PAXOS algorithm is known to be a complex solution for consistency problem – it allows to have a consensus on multiple opinions, but algorithm is quite complex to implement. And it is very slow. Cassandra for instance caught bugs in its realization for several years (and probably still have it) and it used 6 round trips to converge for a single write.

But there are several simple optimization for PAXOS, the most interesting (and the fastest) is FAST PAXOS. Basically, this is a single master – multiple learners solution. It is very similar to Apache Zookeeper Atomic Broadcast (ZAB) protocol. Single master is a point of failure of course, but there are always leader selection algorithms which might or might not converge, and usually they do (this is a tricky place in plain PAXOS – it is easily possible that it will not converge on a single write round).

ZAB and FAST PAXOS work with the simple master server which handles all updates and serialize them according to own rules. Since there is no distribution consensus problem anymore, it can use 2-phase commit to force all learners to get update. It works, and it is the fastest consistency forcing algorithm, but yet there are 2 round trips.

Apache Bookkeeper decided to work that around. They decided, that 2-phase commit can be avoided and instead data is being written directly to multiple ‘bookies’ or replicas. And only by single writer (more on this below). Since there is no commit phase replica do not know whether its data was written to quorum of nodes or not, thus reader has to read data from multiple replicas to find out whether data it has received was actually written to majority of the nodes.

This ‘write once – read multiple’ case is a horrible performance killer in real storage devices. I do now know any of the real-life workloads where reader tolerates N-fold number of reads to get data. Maybe only log collection, but even they are being read *at least* once, which eats up any possible profit from this scheme.

I created such scheme in Elliptics distributed storage – writer puts a timestamp for every record and if there are consistency issues (for example 2 writers updated the same key in different replica order), reader may use special API call which reads multiple replicas and compare timestamps – the newest data is being returned to the client.
And when I tell you this doesn’t scale – it is true. This design forces distributed storage into a centralized entity for every read request. It can be acceptible for writes, but not reads.

And here comes another issue – single writer. Apache Bookkeeper operates with single writer at a time.
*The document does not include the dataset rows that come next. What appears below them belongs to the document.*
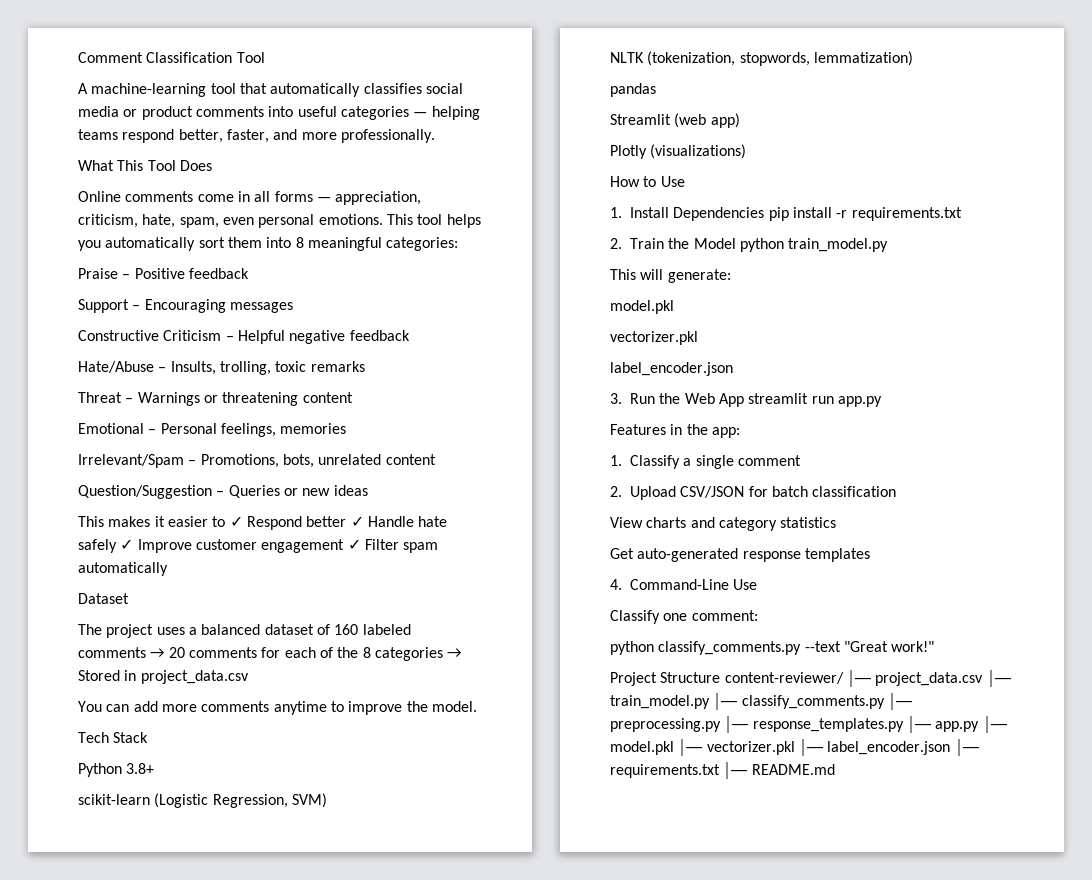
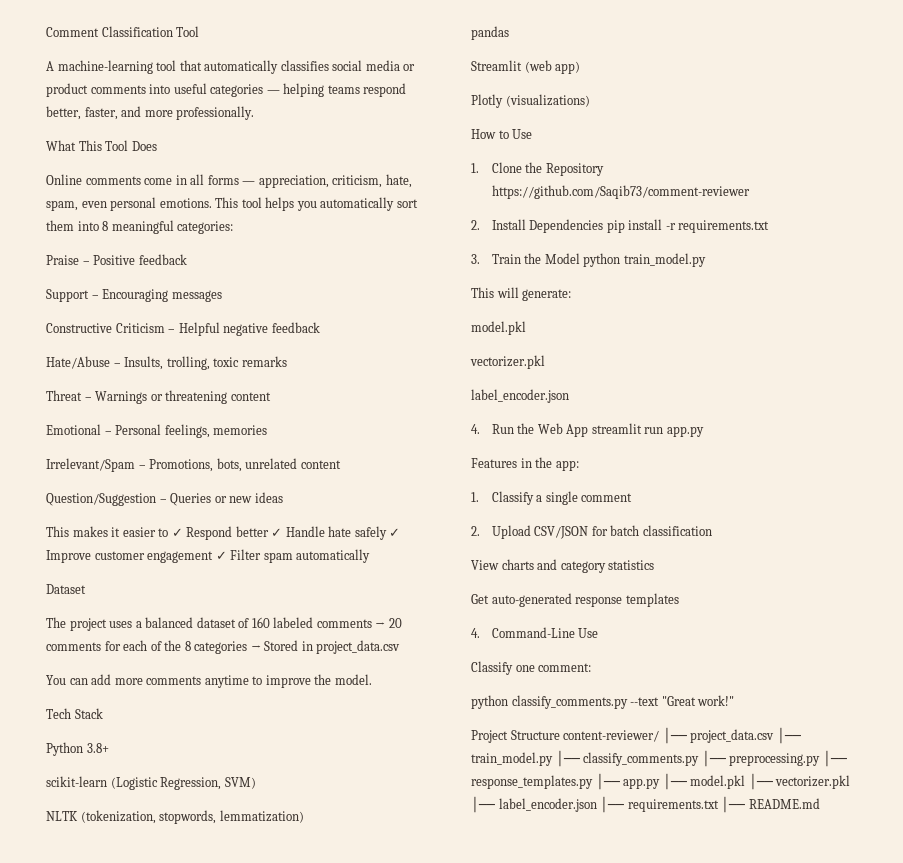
- 1. Install Dependencies pip install -r requirements.txt
+ 1. Clone the Repository https://github.com/Saqib73/comment-reviewer
+ 2. Install Dependencies pip install -r requirements.txt
- 2. Train the Model python train_model.py
+ 3. Train the Model python train_model.py
- 3. Run the Web App streamlit run app.py
+ 4. Run the Web App streamlit run app.py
I do not know how they achieve that, maybe there is a master server, or there are unique node-specific IDs, which allow to serialize requests coming through different nodes, but yet it is a single writer solution.

Apache Bookkeeper traded single round trip (2-phase commit vs plain replica update) for N-fold increase in number of reads. I call this a very bad deal. Zookeeper has its issues (it has tons of them – Pinterest calls its Zookeeper clusters ‘single cluster of failure), but at least it has strong guarantees on its performance.